• _Problem requirements_:
Give back the records below verbatim, please, but without a single image.

Code change snippets
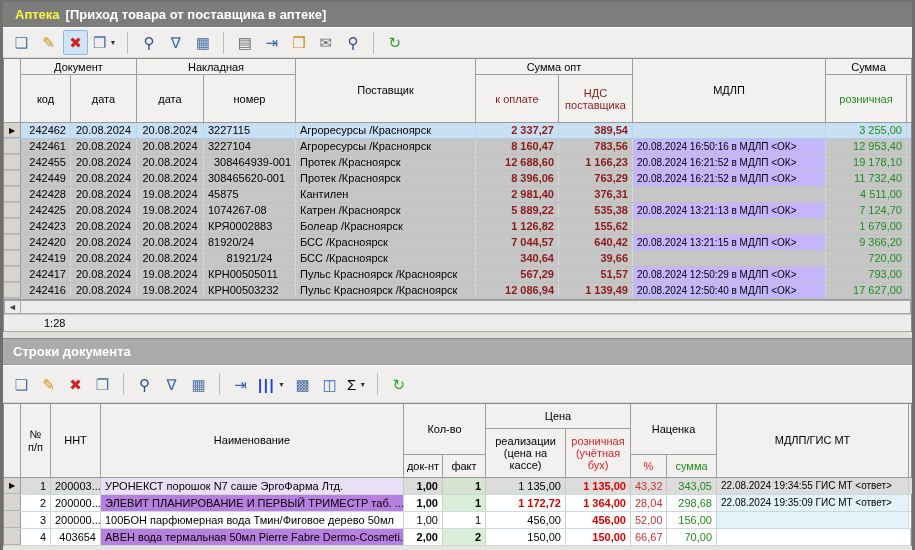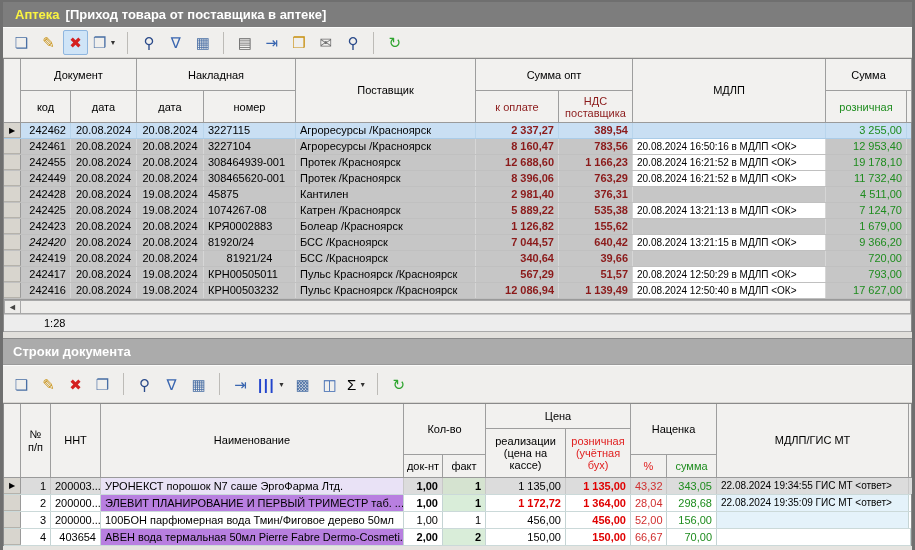--- a/index.html
+++ b/index.html
@@ -29,7 +29,7 @@
 .hcorner{border-right:1px solid #9E9E9E;background:#F2F1EF}
 .hgroup{display:flex;flex-direction:column}
 .hlabel{border-right:1px solid #9E9E9E;border-bottom:1px solid #9E9E9E;display:flex;align-items:center;justify-content:center;text-align:center}
-.t1head .hlabel{height:32px}
+.t1head .hlabel{height:16px}
 .hsubrow{display:flex;flex:1}
 .hsub{border-right:1px solid #9E9E9E;display:flex;align-items:center;justify-content:center;text-align:center;line-height:12px;padding:0 2px;white-space:normal}
 .hcell{border-right:1px solid #9E9E9E;display:flex;align-items:center;justify-content:center;text-align:center;line-height:13px;white-space:normal;padding:0 3px}

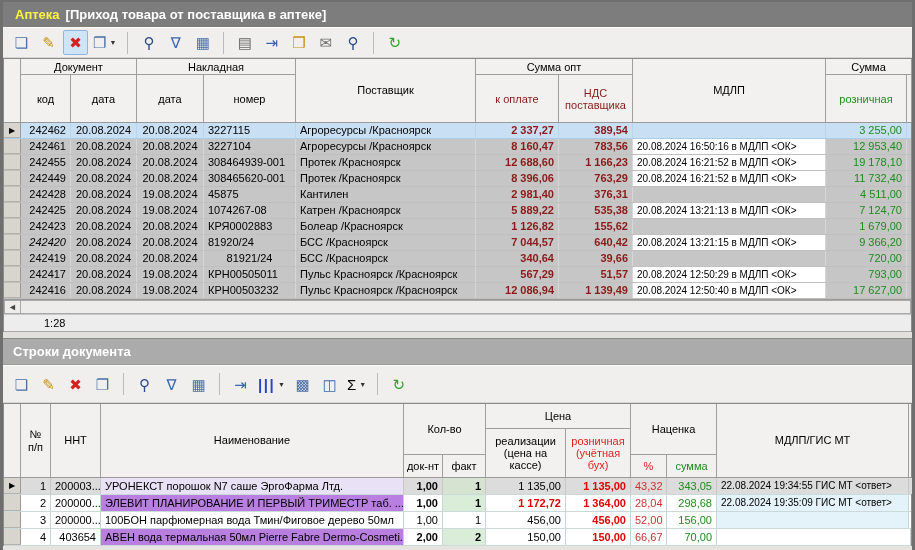--- a/index.html
+++ b/index.html
@@ -46,7 +46,7 @@
 .pay{color:#8B1A1A;font-weight:bold}
 .ret{color:#1E8C1E}
 .mdlp{font-size:10px}
-.mdlp.fill{background:#ffffff}
+.mdlp.fill{background:#c4b5fd}
 
 .hscroll{height:15px;display:flex;border-top:1px solid #9A9A9A;background:#D2D2D2;align-items:stretch}
 .sbtn{width:17px;flex:0 0 17px;background:#EDECEA;border:1px solid #A8A8A8;font-size:9px;display:flex;align-items:center;justify-content:center;color:#444}

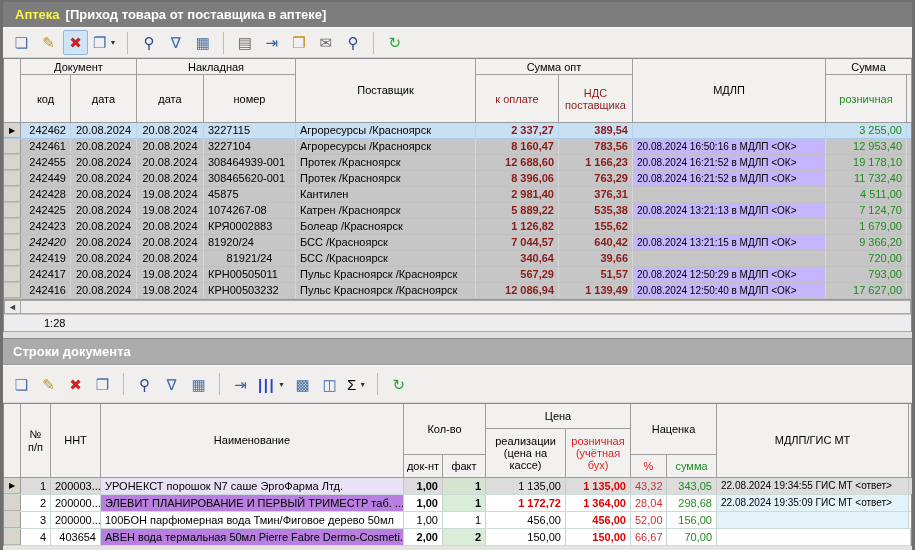--- a/index.html
+++ b/index.html
@@ -194,7 +194,7 @@
           <div class="cell ar" style="width: 50px; flex: 0 0 50px;">242455</div>
           <div class="cell ac" style="width: 66px; flex: 0 0 66px;">20.08.2024</div>
           <div class="cell ac" style="width: 67px; flex: 0 0 67px;">20.08.2024</div>
-          <div class="cell al" style="width: 92px; flex: 0 0 92px;">308464939-001</div>
+          <div class="cell al" style="width: 92px; flex: 0 0 92px; text-align: right;">308464939-001</div>
           <div class="cell al" style="width: 180px; flex: 0 0 180px;">Протек /Красноярск</div>
           <div class="cell ar pay" style="width: 83px; flex: 0 0 83px;">12 688,60</div>
           <div class="cell ar pay" style="width: 74px; flex: 0 0 74px;">1 166,23</div>

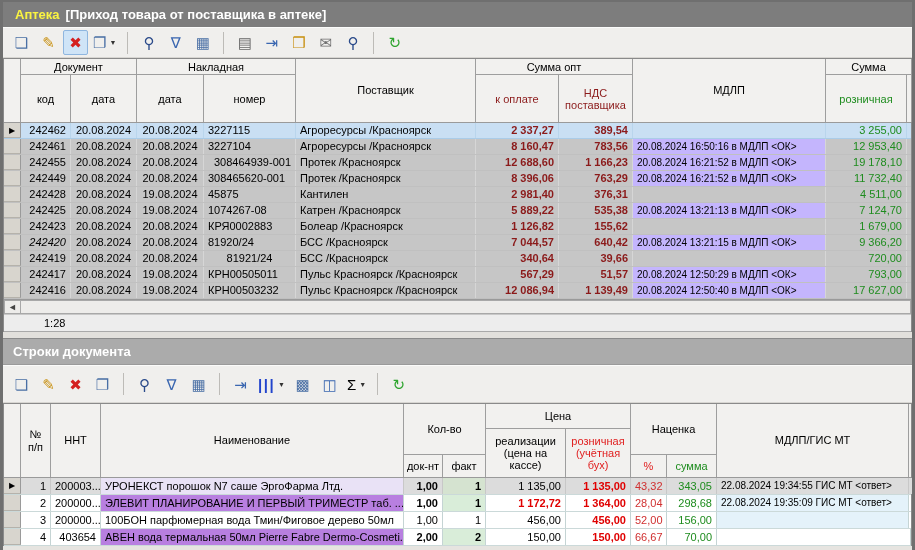--- a/index.html
+++ b/index.html
@@ -256,7 +256,7 @@
         </div>
         <div class="t1row">
           <div class="rowhdr"></div>
-          <div class="cell ar" style="width: 50px; flex: 0 0 50px; font-style: italic;">242420</div>
+          <div class="cell ar" style="width: 50px; flex: 0 0 50px;">242420</div>
           <div class="cell ac" style="width: 66px; flex: 0 0 66px;">20.08.2024</div>
           <div class="cell ac" style="width: 67px; flex: 0 0 67px;">20.08.2024</div>
           <div class="cell al" style="width: 92px; flex: 0 0 92px;">81920/24</div>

• _Answer to the exercise_:
--- a/index.html
+++ b/index.html
@@ -29,7 +29,7 @@
 .hcorner{border-right:1px solid #9E9E9E;background:#F2F1EF}
 .hgroup{display:flex;flex-direction:column}
 .hlabel{border-right:1px solid #9E9E9E;border-bottom:1px solid #9E9E9E;display:flex;align-items:center;justify-content:center;text-align:center}
-.t1head .hlabel{height:32px}
+.t1head .hlabel{height:16px}
 .hsubrow{display:flex;flex:1}
 .hsub{border-right:1px solid #9E9E9E;display:flex;align-items:center;justify-content:center;text-align:center;line-height:12px;padding:0 2px;white-space:normal}
 .hcell{border-right:1px solid #9E9E9E;display:flex;align-items:center;justify-content:center;text-align:center;line-height:13px;white-space:normal;padding:0 3px}

--- a/index.html
+++ b/index.html
@@ -46,7 +46,7 @@
 .pay{color:#8B1A1A;font-weight:bold}
 .ret{color:#1E8C1E}
 .mdlp{font-size:10px}
-.mdlp.fill{background:#ffffff}
+.mdlp.fill{background:#c4b5fd}
 
 .hscroll{height:15px;display:flex;border-top:1px solid #9A9A9A;background:#D2D2D2;align-items:stretch}
 .sbtn{width:17px;flex:0 0 17px;background:#EDECEA;border:1px solid #A8A8A8;font-size:9px;display:flex;align-items:center;justify-content:center;color:#444}

--- a/index.html
+++ b/index.html
@@ -194,7 +194,7 @@
           <div class="cell ar" style="width: 50px; flex: 0 0 50px;">242455</div>
           <div class="cell ac" style="width: 66px; flex: 0 0 66px;">20.08.2024</div>
           <div class="cell ac" style="width: 67px; flex: 0 0 67px;">20.08.2024</div>
-          <div class="cell al" style="width: 92px; flex: 0 0 92px;">308464939-001</div>
+          <div class="cell al" style="width: 92px; flex: 0 0 92px; text-align: right;">308464939-001</div>
           <div class="cell al" style="width: 180px; flex: 0 0 180px;">Протек /Красноярск</div>
           <div class="cell ar pay" style="width: 83px; flex: 0 0 83px;">12 688,60</div>
           <div class="cell ar pay" style="width: 74px; flex: 0 0 74px;">1 166,23</div>

--- a/index.html
+++ b/index.html
@@ -256,7 +256,7 @@
         </div>
         <div class="t1row">
           <div class="rowhdr"></div>
-          <div class="cell ar" style="width: 50px; flex: 0 0 50px; font-style: italic;">242420</div>
+          <div class="cell ar" style="width: 50px; flex: 0 0 50px;">242420</div>
           <div class="cell ac" style="width: 66px; flex: 0 0 66px;">20.08.2024</div>
           <div class="cell ac" style="width: 67px; flex: 0 0 67px;">20.08.2024</div>
           <div class="cell al" style="width: 92px; flex: 0 0 92px;">81920/24</div>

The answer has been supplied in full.